## REQUIREMENT:
Report each line below that carries the word "Casual".

Itemized modification records
========================================================================
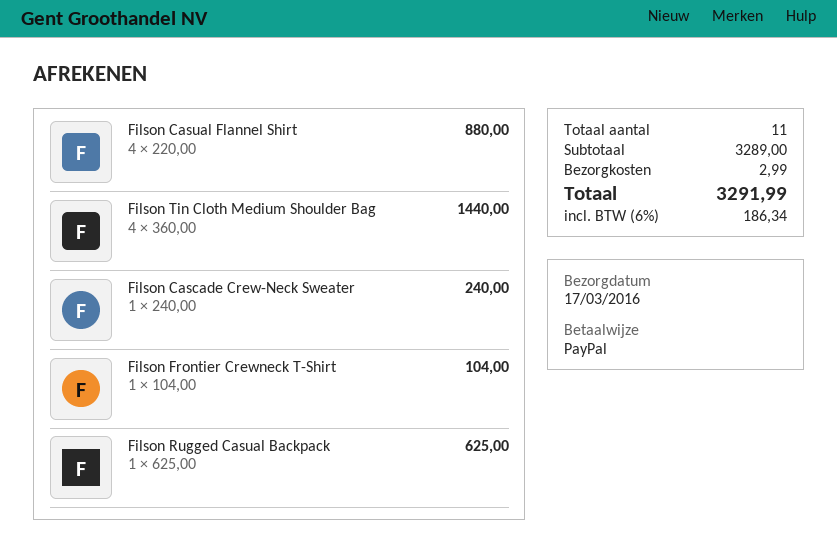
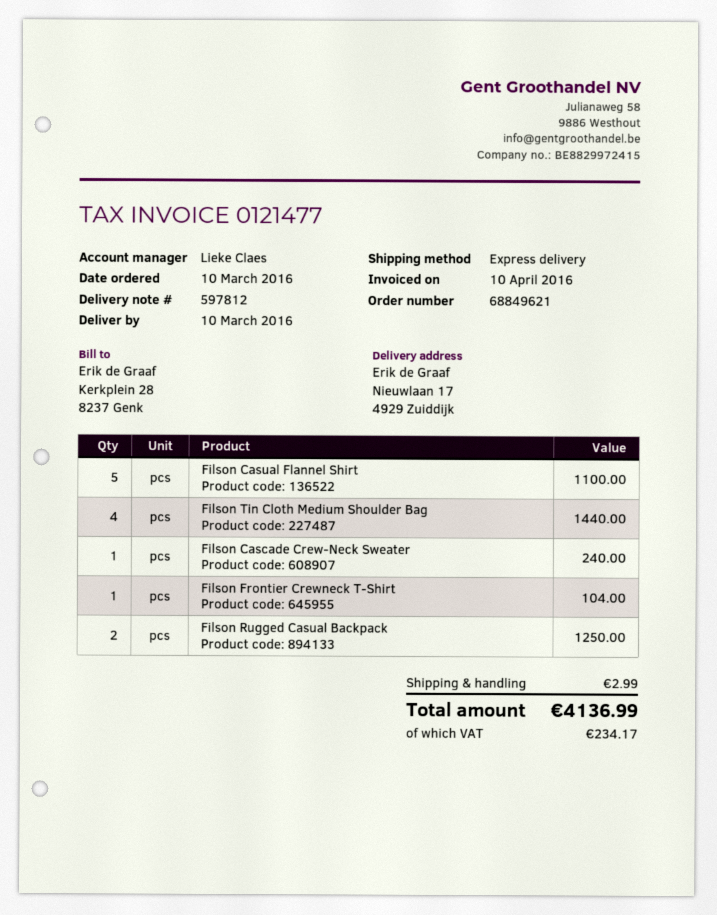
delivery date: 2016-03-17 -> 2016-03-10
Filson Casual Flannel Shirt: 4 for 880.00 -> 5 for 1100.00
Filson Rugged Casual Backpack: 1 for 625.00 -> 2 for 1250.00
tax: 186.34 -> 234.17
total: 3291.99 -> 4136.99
========================================================================
## COMPLETED TASK:
Filson Casual Flannel Shirt: 4 for 880.00 -> 5 for 1100.00
Filson Rugged Casual Backpack: 1 for 625.00 -> 2 for 1250.00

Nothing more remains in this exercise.